The Company provides agents and brokers the opportunity to elect to receive 5% of commissions earned from each completed real estate transaction in the form of common stock (the “Agent Equity Program” or “AEP”). If agents and brokers elect to receive portions of their commissions in common stock, they are entitled to receive the equivalent number of shares of common stock, based on the fixed monetary value of the commission payable. The Company recognizes a 10% discount on these issuances as an additional cost of sales charge during the periods presented.

During the three months ended September 30, 2021 and 2020, the Company issued 1,075,500 and 1,241,594 shares of common stock, respectively, to agents and brokers with a value of $41,838 and $19,929, respectively, inclusive of discount. During the nine months ended September 30, 2021 and 2020, the Company issued 2,574,766 and 4,933,540 shares of common stock, respectively, to agents and brokers with a value of $101,691 and $39,226, respectively, inclusive of discount.
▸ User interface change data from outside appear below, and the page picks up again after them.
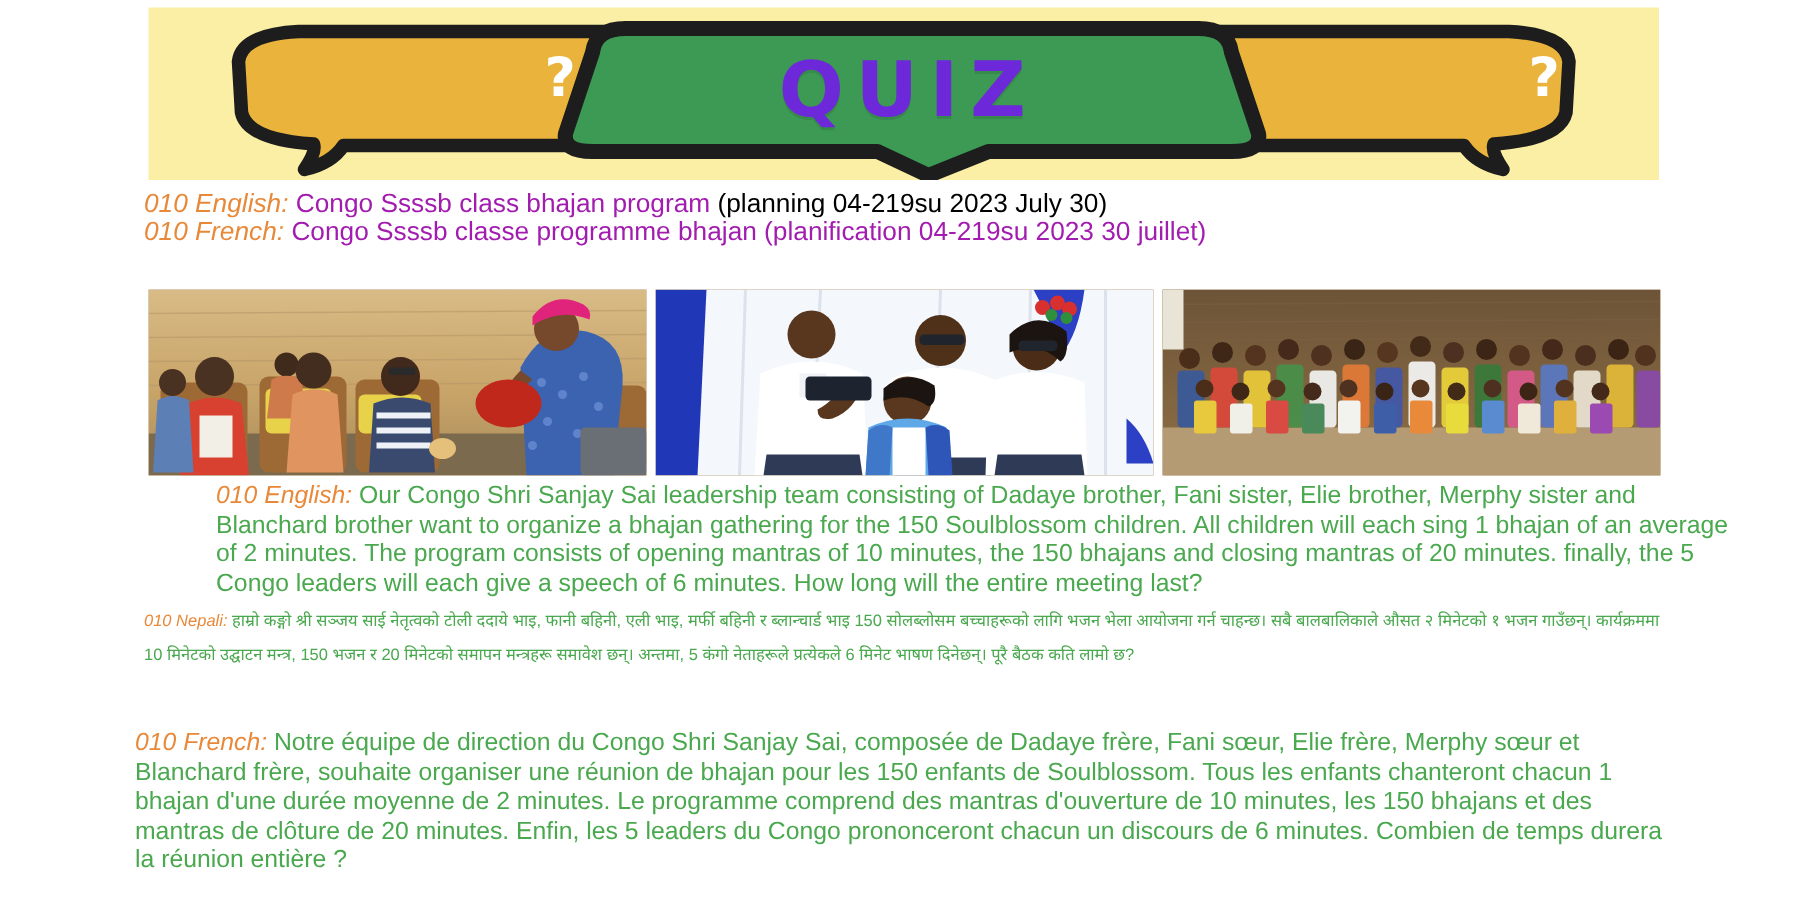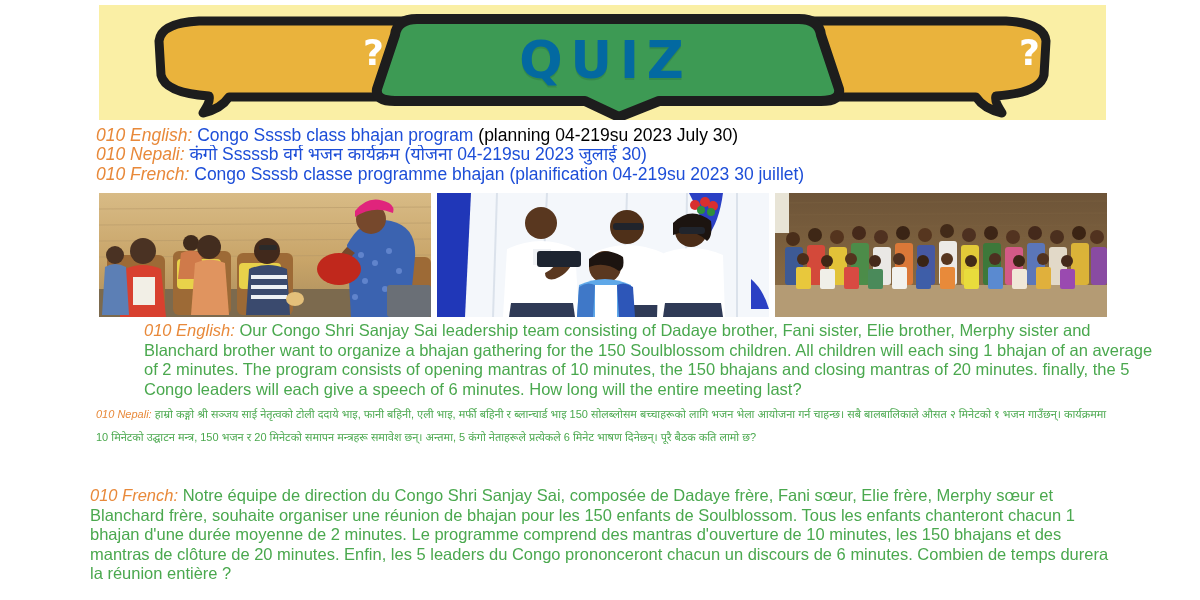"QUIZ" .quiz-word span { color: #0369a1 -> #6d28d9 }
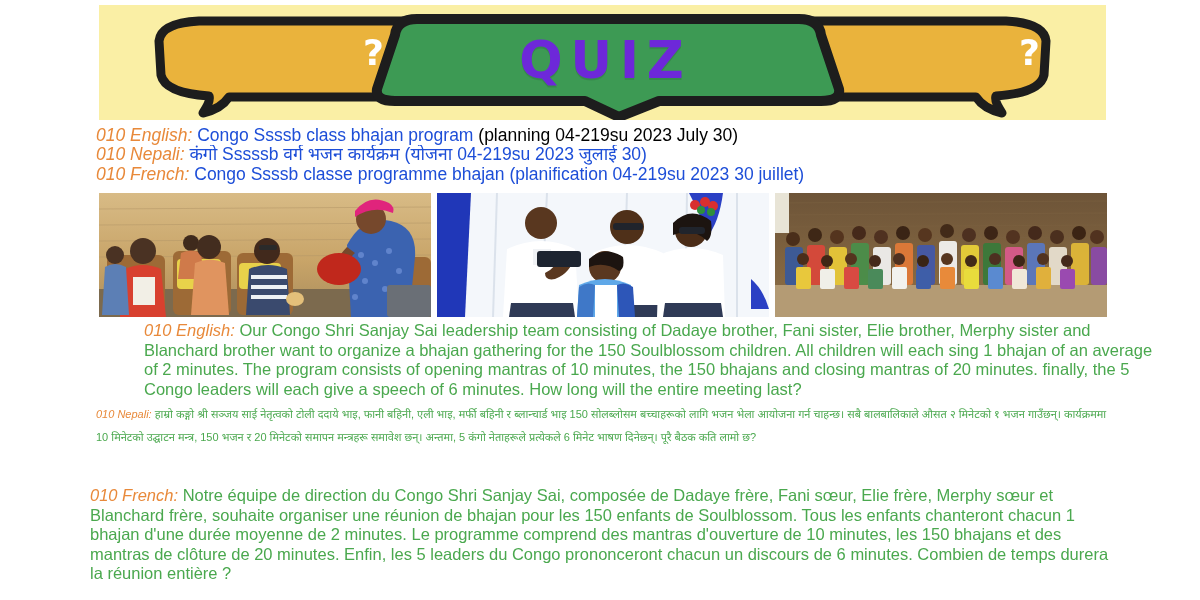"Congo Ssssb class bhajan program" .pur { color: #1d4ed8 -> #a21caf }
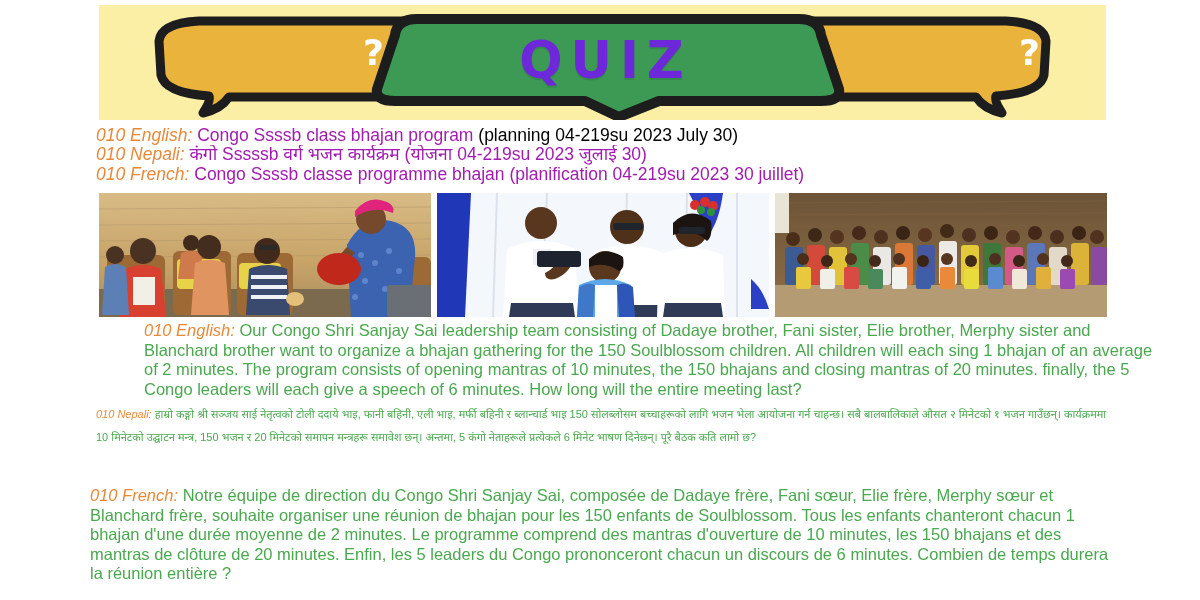"010 Nepali: कंगो Sssssb वर्ग" div.title-line { html: <div> <span>010 Nepali:</span><span> कंगो Sssssb वर्ग भजन कार्यक्रम (योजना 04-219su 2023 जुलाई 30)</span> </div> -> none }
Agent Growth Incentive Program

The Company administers an equity incentive program whereby agents and brokers become eligible to receive awards of the Company’s common stock through agent attraction and performance benchmarks (the “Agent Growth Incentive Program” or “AGIP”). The incentive program encourages greater performance and awards agents with common stock based on achievement of performance milestones. Awards typically vest after performance benchmarks are reached and three years of subsequent service is provided to the Company. Share-based performance awards are based on a fixed-dollar amount of shares based on the achievement of performance metrics. As such, the awards are classified as liabilities until the number of share awards becomes fixed once the performance metric is achieved.

For the three months ended September 30, 2021, the Company’s stock compensation attributable to the Agent Growth Incentive Program was $6,817 of which the total amount of stock compensation attributable to liability classified awards was $1,830. For the nine months ended September 30, 2021, the Company’s stock compensation attributable to the Agent Growth Incentive Program was $18,129 of which the total amount of stock compensation attributable to liability classified awards was $4,453. Stock compensation expense related to the Agent Growth Incentive Program is included in general and administrative expense in the condensed consolidated statements of comprehensive income (loss).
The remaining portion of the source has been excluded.